If pictures are present, leave them out, and copy the data word for word.
- - -
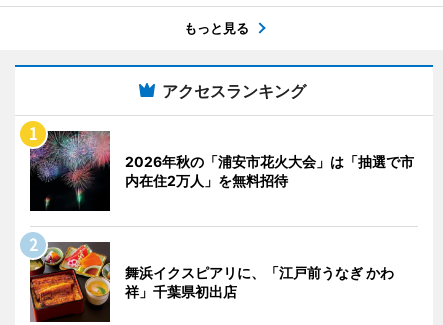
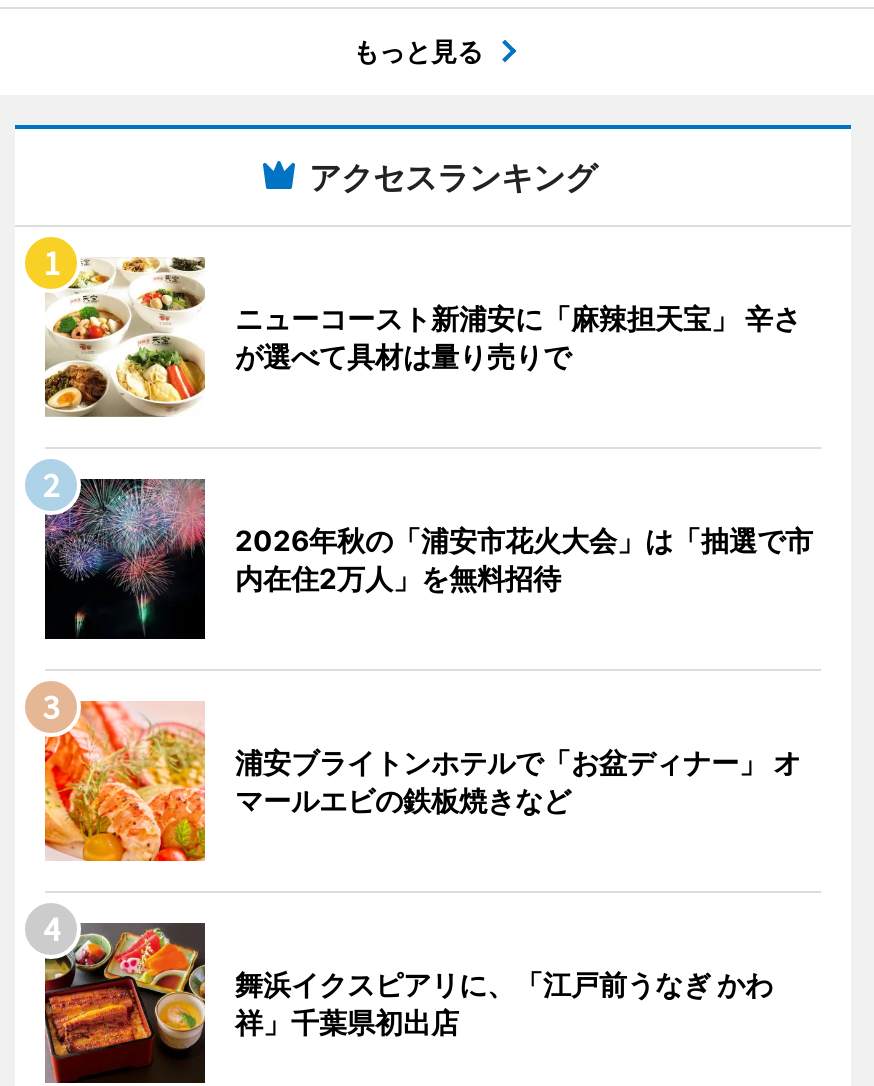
+ [image]
+ ニューコースト新浦安に「麻辣担天宝」 辛さ
+ が選べて具材は量り売りで

+ [image]
+ 浦安ブライトンホテルで「お盆ディナー」 オ
+ マールエビの鉄板焼きなど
- - -
# [WRITTEN SOLUTION]
+ [image]
+ ニューコースト新浦安に「麻辣担天宝」 辛さ
+ が選べて具材は量り売りで

+ [image]
+ 浦安ブライトンホテルで「お盆ディナー」 オ
+ マールエビの鉄板焼きなど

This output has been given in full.